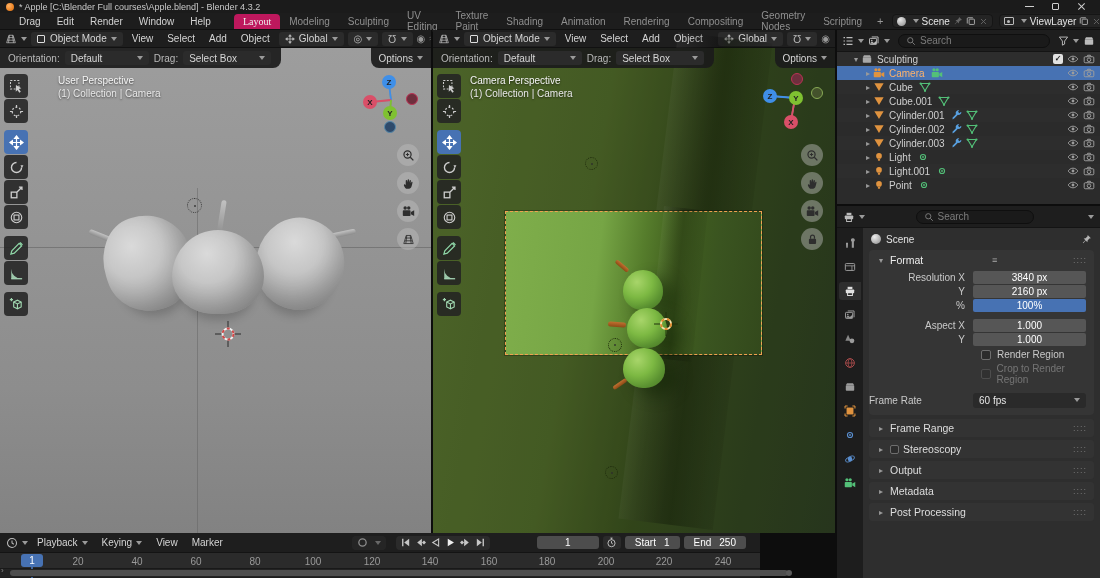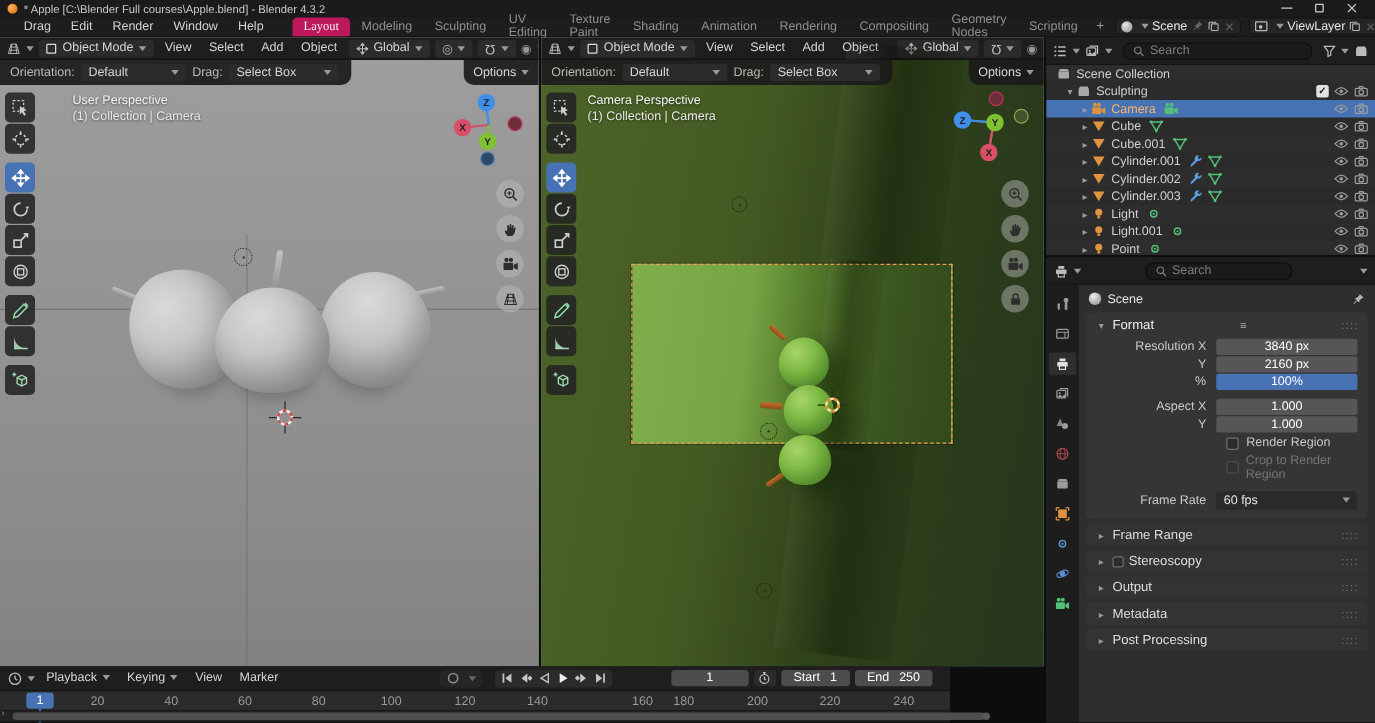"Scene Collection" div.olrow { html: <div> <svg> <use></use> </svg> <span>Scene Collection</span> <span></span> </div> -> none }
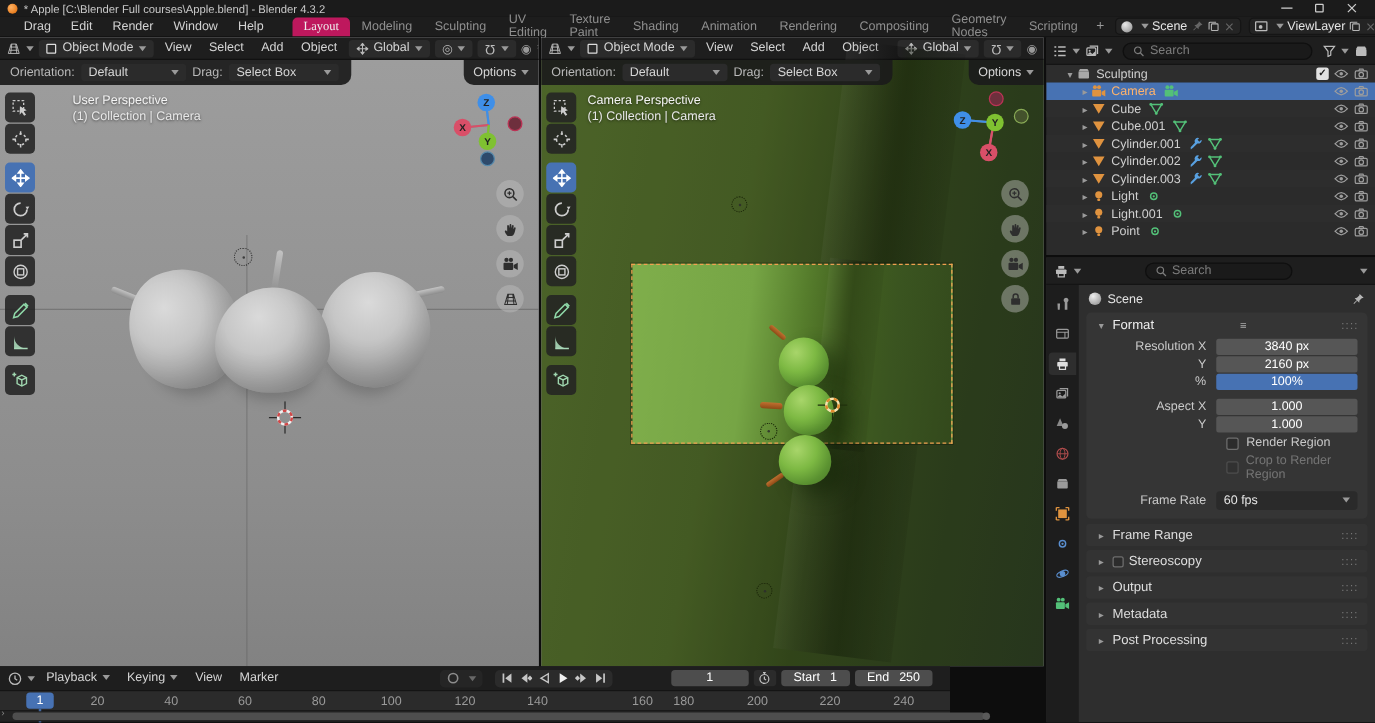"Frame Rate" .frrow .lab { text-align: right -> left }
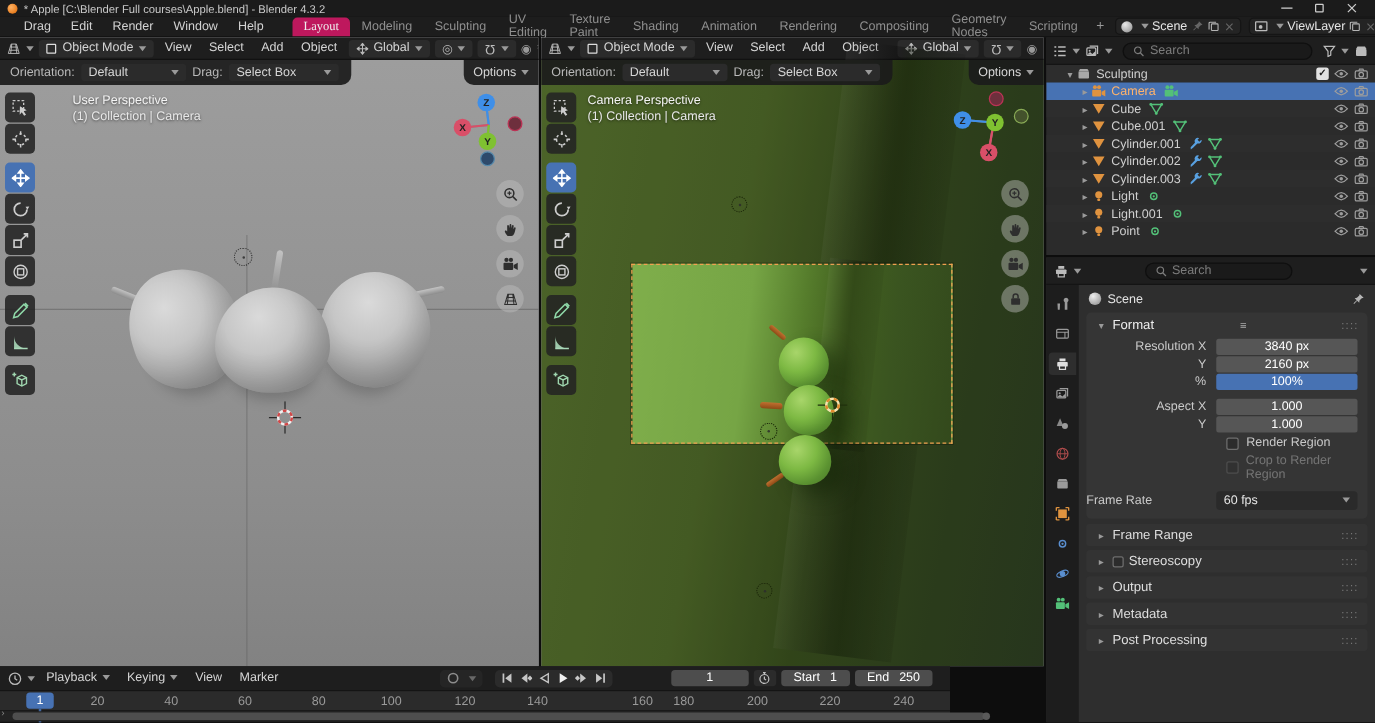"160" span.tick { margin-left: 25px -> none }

::::::::::

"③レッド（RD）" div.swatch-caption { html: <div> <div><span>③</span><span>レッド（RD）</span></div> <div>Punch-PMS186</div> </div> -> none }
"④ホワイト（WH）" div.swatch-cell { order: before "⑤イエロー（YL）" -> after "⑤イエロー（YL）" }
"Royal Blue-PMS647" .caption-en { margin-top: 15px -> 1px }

::::::::::

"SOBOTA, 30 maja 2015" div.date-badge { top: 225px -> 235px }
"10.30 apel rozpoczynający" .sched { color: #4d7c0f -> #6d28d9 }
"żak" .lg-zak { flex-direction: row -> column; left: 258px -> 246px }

::::::::::

__What the task requires__
Write out exactly the lines that fall from the line with "top: 225px ->" to the line with "flex-direction: row ->" in the records above, keeping both ends.

__Answer to this exercise__
"SOBOTA, 30 maja 2015" div.date-badge { top: 225px -> 235px }
"10.30 apel rozpoczynający" .sched { color: #4d7c0f -> #6d28d9 }
"żak" .lg-zak { flex-direction: row -> column; left: 258px -> 246px }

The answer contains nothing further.